To the north is Swansea Heads and Ham's Beach, named after a family living on a hill behind the surf lifesaving club. The rocky section of Ham's is dubbed Frenchie's Beach by the locals. To the south is Pinny's Beach.

== History ==

===Aboriginal occupation===
The plains were covered with grass trees and the Awabakal people went there to collect the resin, used in spear-making. There were campsites at Ham's beach because of the good fishing and availability of a fine-grained quartzite for making stone implements.

===Early European years===
Originally, Caves Beach was known as The Plains. After the name was changed to Plains Beach and then Caves Beach. In 1960 it was named Mawson but the community objected and the name Caves Beach was restored in 1965.

===19th century===
The Swansea–Caves Beach Surf Life Saving Club was founded in 1929 by a group of men from Swansea wanting to establish a surf lifesaving club between Swansea Heads and Pinny Beach.
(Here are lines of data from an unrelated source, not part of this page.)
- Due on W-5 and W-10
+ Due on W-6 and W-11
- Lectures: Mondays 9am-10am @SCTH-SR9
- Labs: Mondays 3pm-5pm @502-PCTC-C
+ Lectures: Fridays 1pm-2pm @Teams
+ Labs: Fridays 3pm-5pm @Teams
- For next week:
Early surveying for land grants occurred in 1864, and early subdivisions in 1935. in the 1940s Mr. Mawson initiated the development of Caves Beach. At one stage he involved a Japanese consortium in a mining venture called Silver Valley Minerals but it failed to develop. The breakwater at Spoon Rocks, constructed to load coal into ships, remains from this venture.
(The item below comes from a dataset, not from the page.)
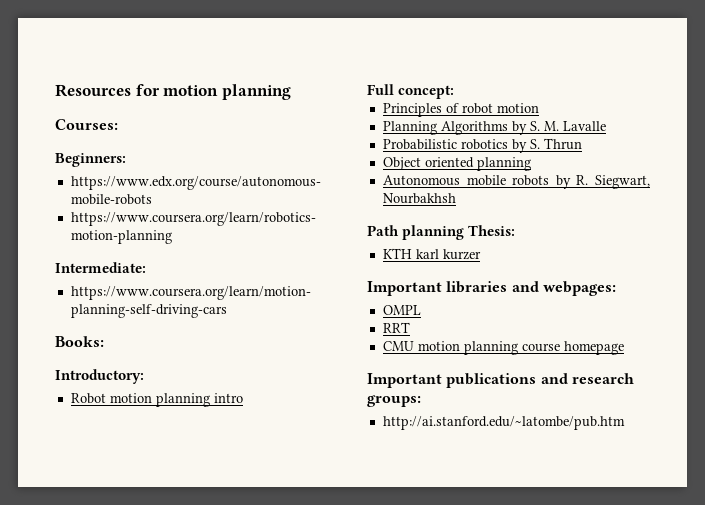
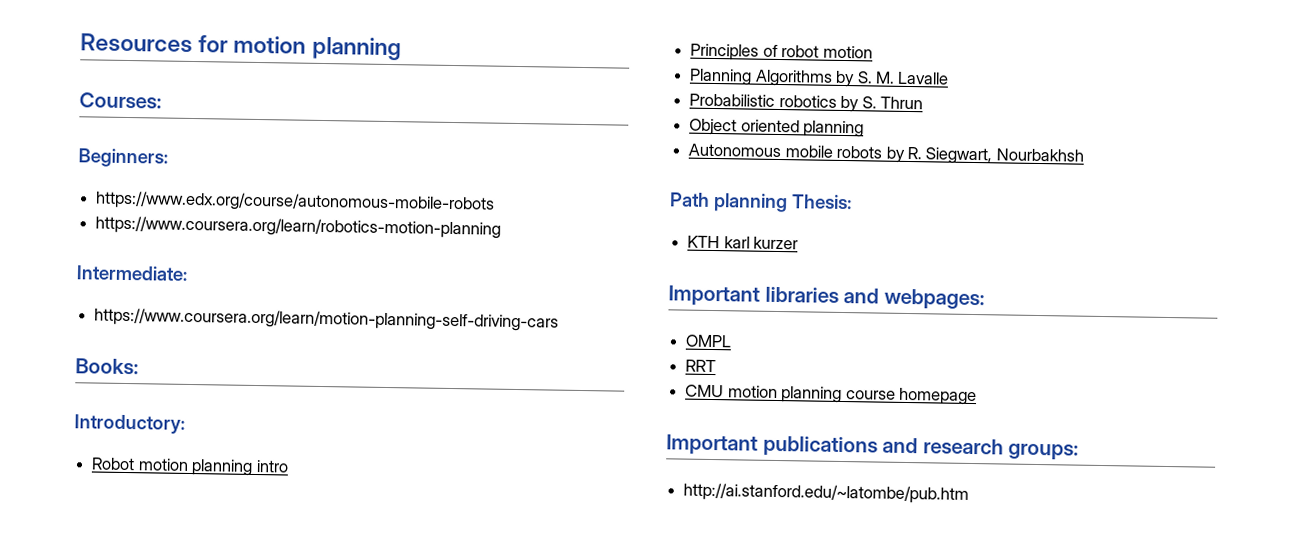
- Full concept:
In 1958 plans were approved for a new hotel on Caves Beach Rd called The Mawson. The pub was famous and very popular throughout the 60s and 70s and attracted the attention of bands such as Midnight Oil, Cold Chisel and The Angels, who performed there. The hotel was beloved by the locals but the Mawsons eventually sold the hotel for a reported $1.2 million on 9 October 1981. In 2018 a restaurant called Mawson opened up, with the name being an obvious reminder of the old hotel.

Swansea High School opened at Caves Beach in 1964 and Caves Beach Public School was opened in 1968 beside the high school.

==Population==
According to the 2016 census of population, there were 4,054 people in Caves Beach.
- Aboriginal and Torres Strait Islander people made up 2.6% of the population.
- 86.5% of people were born in Australia. The next most common country of birth was England at 3.7%.
- 94.5% of people only spoke English at home.
- The most common responses for religion were no religion 28.4%, Catholic 23.2% and Anglican 21.5%.